The Oster Convection Oven
The Oster convection oven isn’t a traditional toaster oven, but it’s still pretty good. Having a slightly larger capacity than the Black and Decker as well as a digitized user interface, the Oster is an effective toaster oven.
The Oster is a bit larger than other toaster ovens, which may cause some issues. Also, the vents on the sides of the Oster get blazingly hot—obviously so, but it still means that it needs a bit more counter space to safely use. The main appeal of the Oster relative to a traditional toaster oven are its increased capacity and slightly increased temperature range. Unfortunately, the Oster is a bit over-engineered for the task of being a toaster oven. It’s more complicated than it needs to be, and isn’t as easy to clean as some of the others.
The Breville Smart Oven
The Smart Oven by Breville is another example of a great toaster oven that may be a bit over-engineered. The Breville marries the digitization of the Oster with the capacity and knob-control of the B&D. The end result is a toaster oven with superior control over temperature, and insulation bar none. This is the Cadillac of the toaster ovens.
Unfortunately, there are a few user experience issues with the Breville—it has four knobs, two buttons, and a digital display.
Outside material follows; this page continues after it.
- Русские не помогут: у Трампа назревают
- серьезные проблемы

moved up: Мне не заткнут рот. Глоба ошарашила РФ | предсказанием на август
This is overkill, considering that it’s a toaster oven and not a space shuttle. The Breville makes up for it with a cheerful exterior that screams “dorm room” a bit less than the other toaster ovens on this list, but it still looks like a standard appliance.
The Westinghouse Toaster Oven
This is another standard toaster oven, but it looks a bit more swanky than the others. With that being said, it has an average capacity an average timer, and a less-than-granular temperature knob. Though it looks good, the Westinghouse suffers from a timer which can be temperamental, as well as a temperature knob that doesn’t have sufficient markings to be precise with temperature selection.
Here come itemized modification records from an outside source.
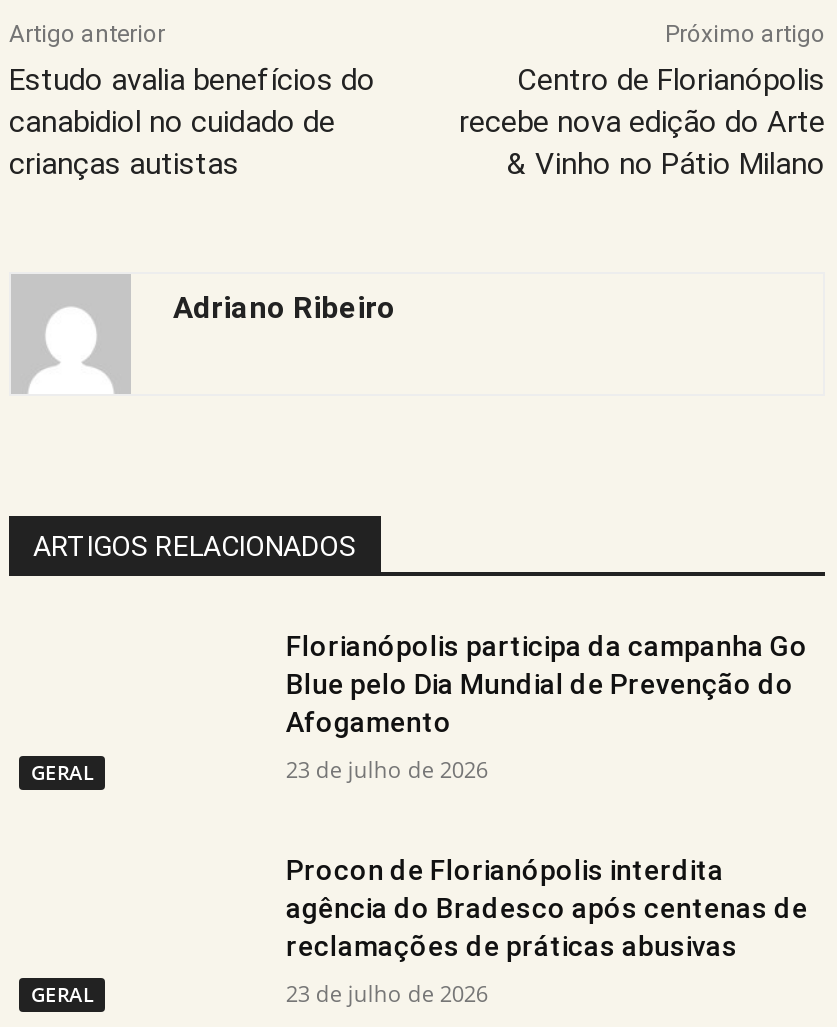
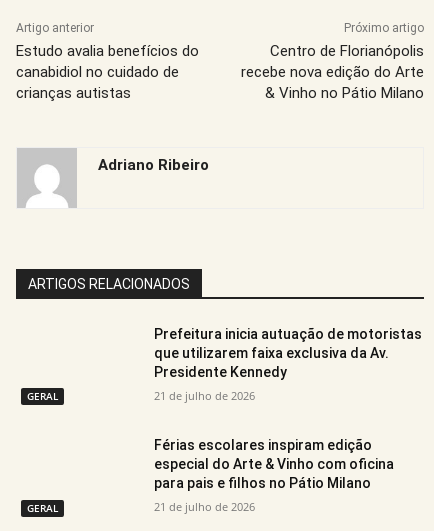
- Florianópolis participa da campanha Go
- Blue pelo Dia Mundial de Prevenção do
- Afogamento
+ Prefeitura inicia autuação de motoristas
+ que utilizarem faixa exclusiva da Av.
+ Presidente Kennedy

- 23 de julho de 2026
+ 21 de julho de 2026

- Procon de Florianópolis interdita
- agência do Bradesco após centenas de
- reclamações de práticas abusivas
+ Férias escolares inspiram edição
+ especial do Arte & Vinho com oficina
+ para pais e filhos no Pátio Milano

- 23 de julho de 2026
+ 21 de julho de 2026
The insulation of the Westinghouse toaster oven isn’t bad at all, although it’s slightly less effective than the others, making it less efficient. This is paired with a problematic door handle, which can become extremely hot, as it is made out of heat-conductive metal. Over all, the Westinghouse is a pick for those who can’t stand a toaster oven that grabs attention with poor aesthetics.
So, which should I buy?
There isn’t much of a contest here. Buy the Black and Decker toaster oven. It’s a standard addition to every kitchen or dorm room, American made, durable, and sublimely effective for the task that it’s built for. The capacity of the B&D toaster oven is sufficient for making toasts, small pizzas, bagels, or any number of other dishes. Relative to the others, the B&D has the best insulation, is extremely user friendly, electricity efficient, and easy to clean. The warrantee ensures that you’ll get your money’s worth. Sure, it may not look like much, but it’s a toaster oven, not a statue.